Un golpe en la rodilla le despertó. Una niña escurridiza y despeinada le miraba con ojillos insolentes desde el otro lado de la máquina. Oyó su nombre y alzó la vista. La enfermera piernas cortas desaparecía por la puerta y él se apresuró.
– No sé qué decirle, parece que el dolor se ha esfumado durante la espera…, ahora mismo me siento bien, muy bien – don José, incómodo y un tanto sorprendido por la ligereza que sentía, recordó que tenía que pedir el justificante.
Entraron en la sala dónde un doctor de bata verde y cráneo ahuevado, que parecía recién salido de la sala de despiece de un matadero, con esos enormes zuecos que solamente se ven en los hospitales y alguna clínicas veterinarias, salpicados de sangre fresca, le señaló a José una camilla donde debía tumbarse.
– ¿Qué le pasa?
– La verdad es que ya me encuentro mejor, pero estando en el trabajo, comencé a sentir dolor en la barriga, algo así como si me estuvieran apretando por dentro, como si un puño me agarrase las vísceras.
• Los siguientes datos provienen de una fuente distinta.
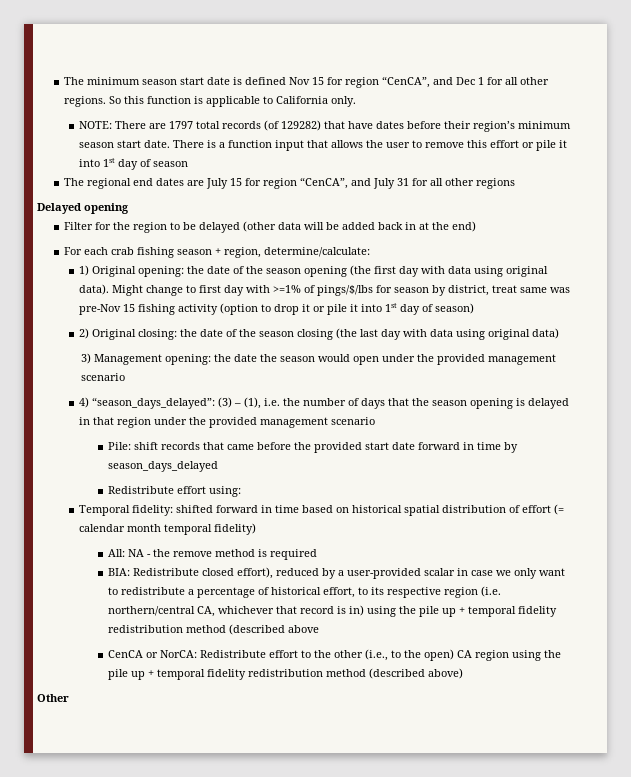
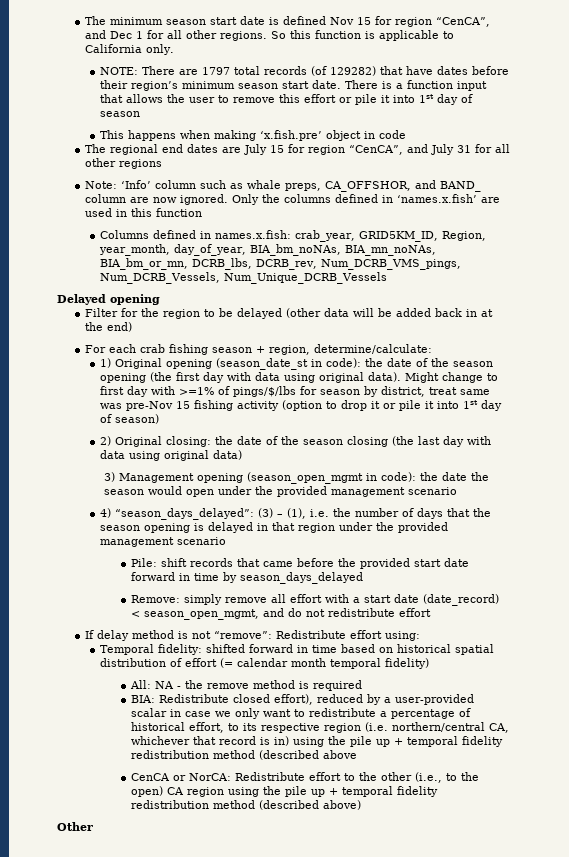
+ This happens when making ‘x.fish.pre’ object in code
+ Note: ‘Info’ column such as whale preps, CA_OFFSHOR, and BAND_ column are now ignored. Only the columns defined in ‘names.x.fish’ are used in this function
+ Columns defined in names.x.fish: crab_year, GRID5KM_ID, Region, year_month, day_of_year, BIA_bm_noNAs, BIA_mn_noNAs, BIA_bm_or_mn, DCRB_lbs, DCRB_rev, Num_DCRB_VMS_pings, Num_DCRB_Vessels, Num_Unique_DCRB_Vessels
- 1) Original opening: the date of the season opening (the first day with data using original data).
+ 1) Original opening (season_date_st in code): the date of the season opening (the first day with data using original data).
- 3) Management opening: the date the season would open under the provided management scenario
+ 3) Management opening (season_open_mgmt in code): the date the season would open under the provided management scenario
- Redistribute effort using:
+ Remove: simply remove all effort with a start date (date_record) < season_open_mgmt, and do not redistribute effort
+ If delay method is not “remove”: Redistribute effort using:

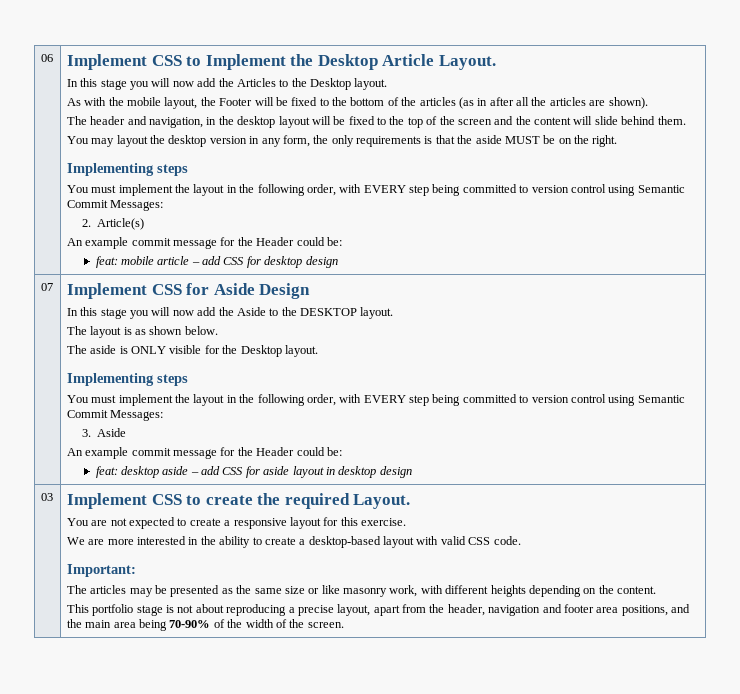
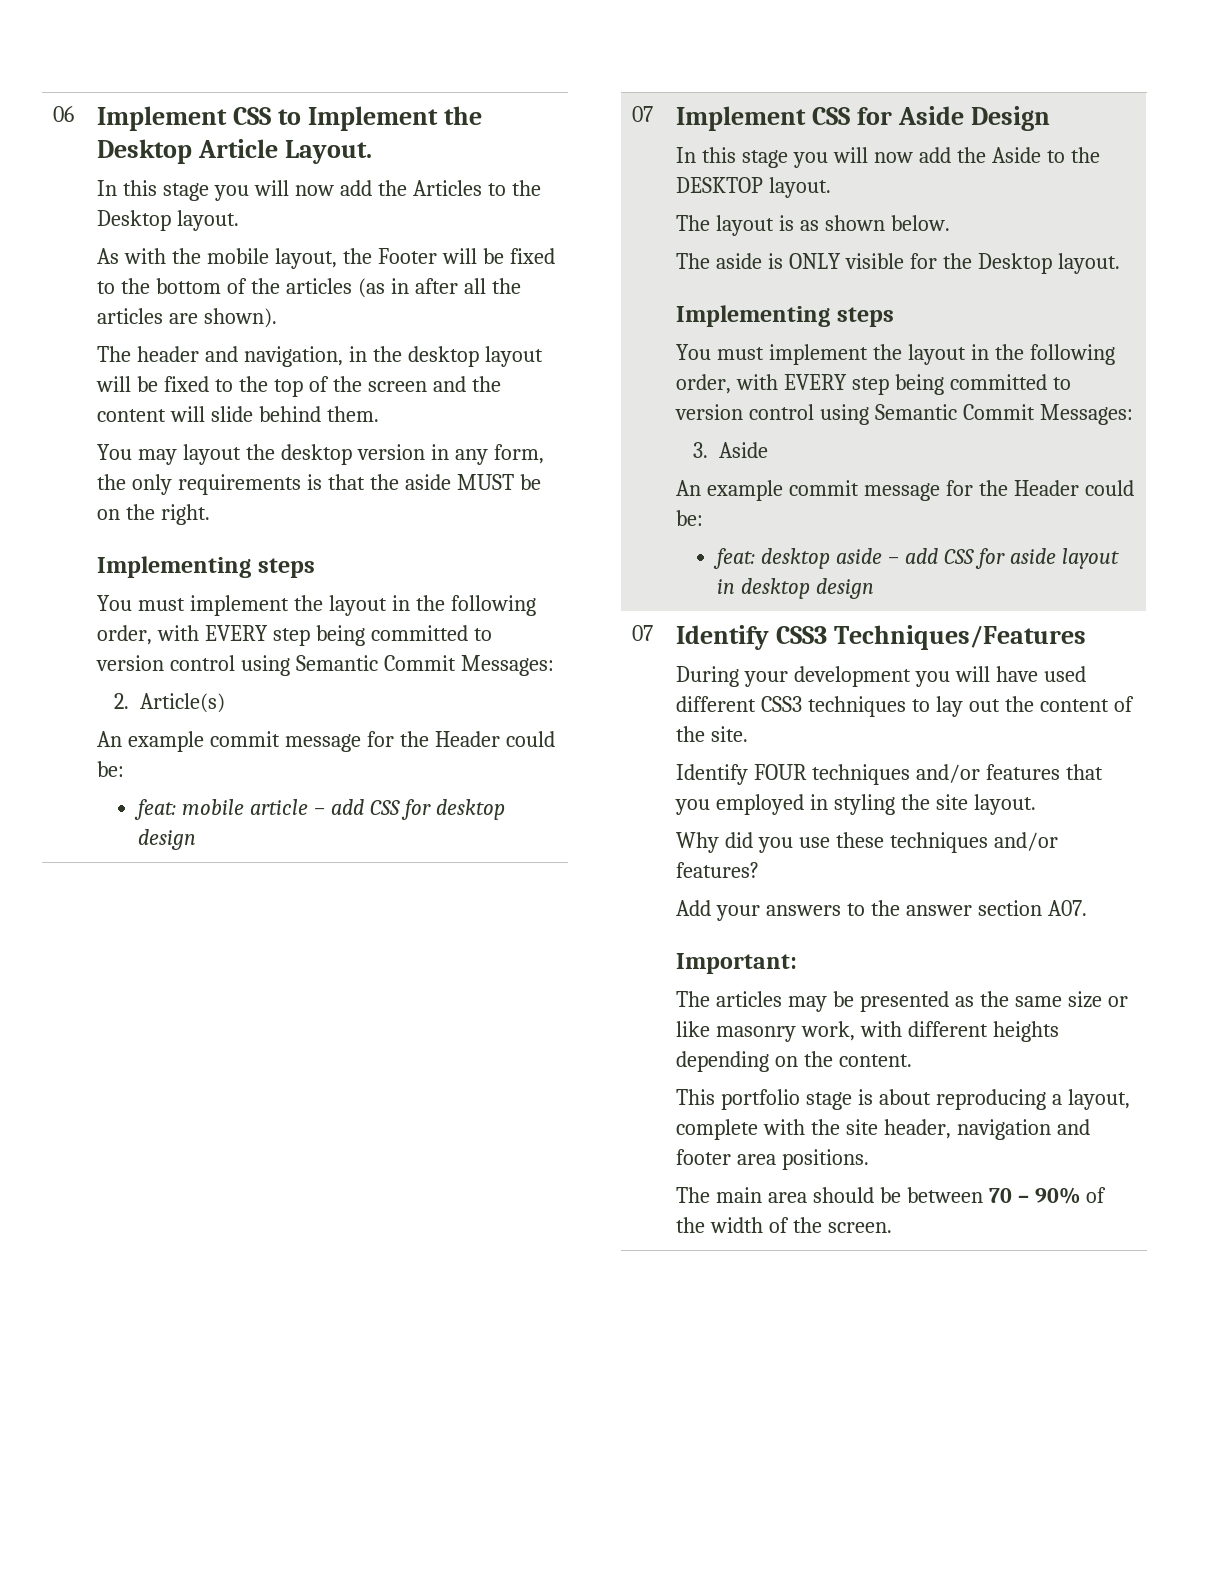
- 03 | Implement CSS to create the required Layout.
- You are not expected to create a responsive layout for this exercise.
- We are more interested in the ability to create a desktop-based layout with valid CSS code.
+ 07 | Identify CSS3 Techniques/Features
+ During your development you will have used different CSS3 techniques to lay out the content of the site.
+ Identify FOUR techniques and/or features that you employed in styling the site layout.
+ Why did you use these techniques and/or features?
+ Add your answers to the answer section A07.
- This portfolio stage is not about reproducing a precise layout, apart from the header, navigation and footer area positions, and the main area being 70-90% of the width of the screen.
+ This portfolio stage is about reproducing a layout, complete with the site header, navigation and footer area positions.
+ The main area should be between 70 – 90% of the width of the screen.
Fui al lavabo, pensando que me aliviaría, que sería un retortijón, pero al bajarme los calzoncillos vi que había una manchita de sangre.
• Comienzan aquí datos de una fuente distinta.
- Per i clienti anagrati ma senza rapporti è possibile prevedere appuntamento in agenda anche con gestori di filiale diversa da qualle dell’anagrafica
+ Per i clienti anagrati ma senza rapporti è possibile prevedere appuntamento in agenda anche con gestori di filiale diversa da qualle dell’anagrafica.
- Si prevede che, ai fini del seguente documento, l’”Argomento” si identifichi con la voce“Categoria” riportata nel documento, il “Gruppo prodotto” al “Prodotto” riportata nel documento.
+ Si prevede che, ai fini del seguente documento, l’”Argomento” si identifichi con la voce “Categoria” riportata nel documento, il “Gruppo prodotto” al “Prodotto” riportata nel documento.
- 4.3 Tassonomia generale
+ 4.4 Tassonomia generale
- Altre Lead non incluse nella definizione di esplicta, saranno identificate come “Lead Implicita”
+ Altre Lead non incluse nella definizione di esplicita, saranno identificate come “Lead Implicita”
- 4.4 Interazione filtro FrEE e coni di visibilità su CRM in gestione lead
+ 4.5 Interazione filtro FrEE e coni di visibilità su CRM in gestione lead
– Déjeme ver esa manchita – dijo el médico señalándole hacia la bragueta del pantalón.
José se desabrochó el cinturón, luego desabotonó el pantalón, se lo bajó hasta las rodillas, y paró mirando de reojo a la enfermera piernas cortas.
– Siga, siga, el calzoncillo también, insistió el médico.
José le enseñó la que ya se había convertido en una gran mancha de sangre.
El doctor fue palpando la zona lumbar del paciente, comprobó si tenía fiebre, que fue que no, le preguntó si había sentido molestias al orinar, que tampoco, o dolor de riñones. Fue descartando los síntomas que presentaría la existencia de alguna piedra en el riñón o en los conductos urinarios. Encargó análisis de sangre y de orina, practicaron una radiografía y una resonancia magnética. Tras dos horas y media más de espera, con la idea en la mente de no olvidar el justificante para el trabajo, José pasó el rato entrando y saliendo de los brazos de Morfeo en los incómodos bancos de madera del Hospital de Terrassa, cuando oyó su nombre por megafonía para que se presentara en la consulta número nueve.
En el momento que José entró, el doctor aún tecleaba su informe en el ordenador, esperó a que terminase, a que lo imprimiese y se preparó a escuchar el diagnóstico.
– Don José – dijo el médico – no tiene usted nada grave, de hecho está usted en perfecto estado de salud. Tanto los análisis como las pruebas diagnósticas nos muestran que está usted hecho un toro.
– ¿Y por qué sangro? ¿A qué se debe? – preguntó don José.
– No sé como decírselo – respondió el médico – llevo más de treinta años ejerciendo la medicina y nunca había visto algo así. Es más, creo que representa usted un caso único en el mundo y debería ser digno de estudio.
– No lo entiendo doctor, ¿qué tengo?
– Se lo diré de forma que me entienda. Tiene usted la regla, ha menstruado. Siento la franqueza, pero no lo puedo decir más claramente don José. Ha tenido usted la regla y la seguirá teniendo hasta que su cuerpo expulse los óvulos que tiene almacenados.
Don José se levantó, recogió su chaqueta, se la puso y con paso lento, arrastró sus pies hasta el mostrador de recepción del Hospital. Mientras esperaba a que se lo hicieran, a su lado, apoyando el bastón en el mostrador, un hombre que aparentaba su misma edad le mostraba la tarjeta sanitaria a la otra recepcionista mientras le decía que no se encontraba bien, que tenía cierto malestar en el cuerpo y que sobre todo, lo que le había llevado a urgencias, era que había comenzado a sangrar por abajo.